(guest@joequery.me)~ $ |

SQL wildcard filtering (with exercises)

(This post is part of the learning sql series.)

These notes follow along with Sams Teach Yourself SQL in 10 Minutes. If you would like to follow along with the examples, create a database and execute this sql script. Small exercises are scattered throughout this article and should be accomplished before you move on to the next section. Review problems are provided at the bottom of article.

Using wildcard filtering

Topics covered

  • The LIKE operator
  • The % wildcard
  • The _ wildcard
  • Testing LIKE with the MySQL Shell
  • Escape characters
  • Review questions

What is wildcard filtering?

Wildcard filtering is a mechanism for comparing text in a column against a search pattern.

Example

Observe the following query:

SELECT prod_id, prod_name
FROM Products
WHERE prod_name LIKE '%bean bag%';

This query will retrieve the prod_id and prod_name fields from a table named Products if the prod_name contains the string 'bean bag'. How this works will be explained in the article.

Why do we need wildcard filtering?

Without wildcard filtering, we would only be able to filter data against precisely known values.

Examples of not precisely known values

  • You don't know how to spell someone's last name, but you know what letters it starts with
  • You don't know the name of a song but you know the lyrics of the chorus
  • You want to search the descriptions of a product catalog in case you don't know the exact product name

The LIKE operator

The LIKE operator allows wildcards to be used in search clauses.
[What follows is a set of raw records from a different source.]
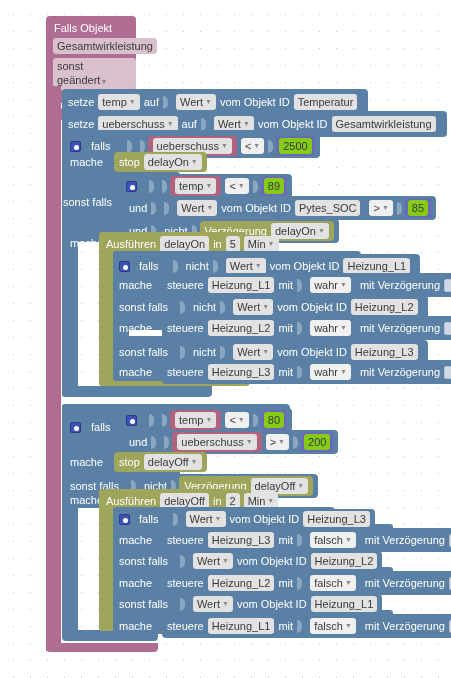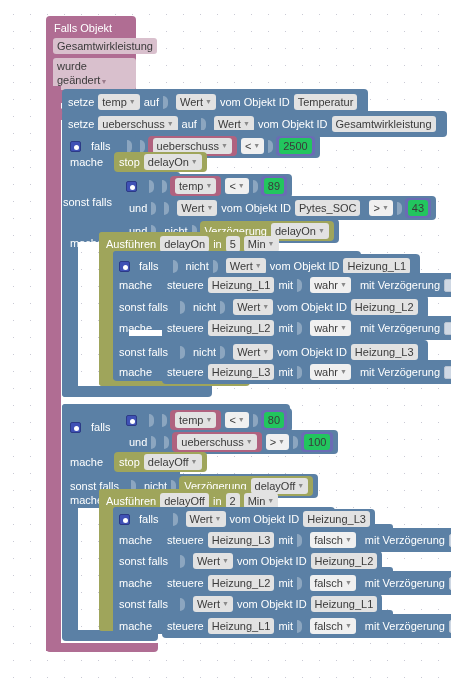--- a/index.html
+++ b/index.html
@@ -127,7 +127,7 @@
 <div class="hat">
   <div class="hat-title">Falls Objekt</div>
   <div><span class="field on-pink">Gesamtwirkleistung</span></div>
-  <div><span class="field on-pink"><span>wurde geändert</span><span class="caret pink">▼</span></span></div>
+  <div><span class="field on-pink"><span>sonst geändert</span><span class="caret pink">▼</span></span></div>
   <div class="row" style="gap:5px">
     <span class="lbl">Auslösung durch</span>
     <span class="field on-pink"><span>nicht</span><span class="caret pink">▼</span></span>

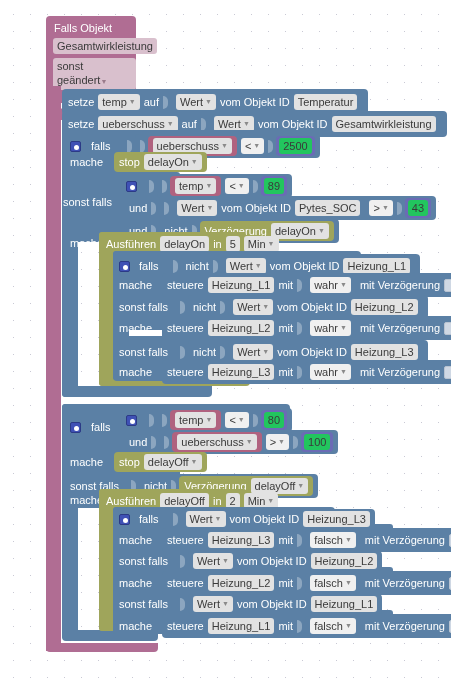--- a/index.html
+++ b/index.html
@@ -84,7 +84,7 @@
   .val.blue  { background:#5b80a5; }
   .val.pink  { background:#b0627f; }
   .val.num   { background:#6b6bb5; padding:2px 3px; }
-  .val.num .field { background:#22c55e; min-width:18px; justify-content:center; }
+  .val.num .field { background:#84cc16; min-width:18px; justify-content:center; }
   .val.olive { background:#9fa55b; }
   .val.logic { background:#5b80a5; }
   .val.cmp   { background:#5b80a5; }

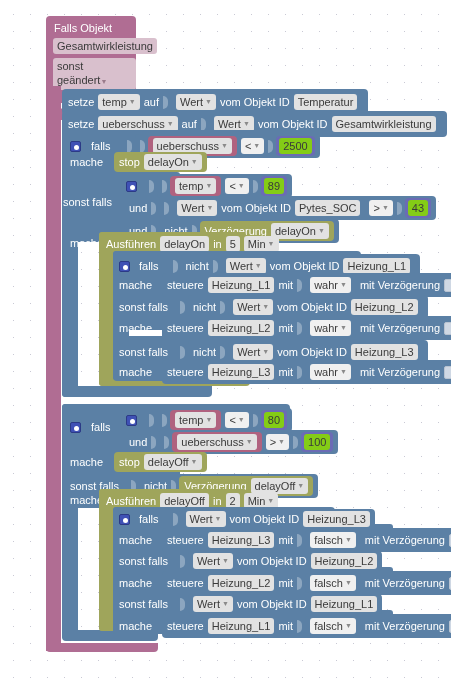--- a/index.html
+++ b/index.html
@@ -258,7 +258,7 @@
       </span>
     <span class="tab"></span>
     <span class="val num">
-      <span class="field">43</span>
+      <span class="field">85</span>
     </span>
   </span>
 </div>

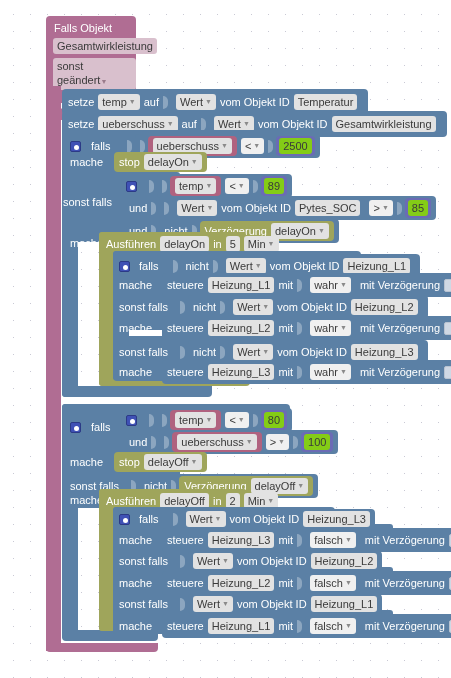--- a/index.html
+++ b/index.html
@@ -462,7 +462,7 @@
       </span>
     <span class="tab"></span>
     <span class="val num">
-      <span class="field">100</span>
+      <span class="field">200</span>
     </span>
   </span>
 </div>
It is used in place of other operators like =, !=, etc.

Example 1

SELECT prod_id, prod_name
FROM Products
WHERE prod_name LIKE 'Fish%';

The % wildcard

Within a search string (which is the search pattern provided to the LIKE operator), the % wildcard means "Match 0 or more occurrences of any character".

Example 2

Let's take a look at all the product names available in the Products table

SELECT prod_name
FROM Products;

Result:

+---------------------+
| prod_name           |
+---------------------+
| Fish bean bag toy   |
| Bird bean bag toy   |
| Rabbit bean bag toy |
| 8 inch teddy bear   |
| 12 inch teddy bear  |
| 18 inch teddy bear  |
| Raggedy Ann         |
| King doll           |
| Queen doll          |
+---------------------+
9 rows in set (0.00 sec)

With this result in mind, can you guess what the result of the following query would be?

SELECT prod_id, prod_name
FROM Products
WHERE prod_name LIKE 'Fish%';

The query translates to:

Select the columns prod_id and prod_name from the Products table. Return the rows whose prod_name begins with the string 'Fish' and is followed by 0 or more occurrences of any character.

The result of the query:

+---------+-------------------+
| prod_id | prod_name         |
+---------+-------------------+
| BNBG01  | Fish bean bag toy |
+---------+-------------------+

Example 3

What would happen if our search string does not contain any wildcards? In other words, what would be the result of the following query?

SELECT prod_id, prod_name
FROM Products
WHERE prod_name LIKE 'toy';

From the listing of product names, we see that the string 'toy' is contained in the following prod_names:

  • 'Fish bean bag toy'
  • 'Bird bean bag toy'
  • 'Rabbit bean bag toy'

What is the result of the query?

Empty set (0.00 sec)

Exercise 1: Can you explain this behavior?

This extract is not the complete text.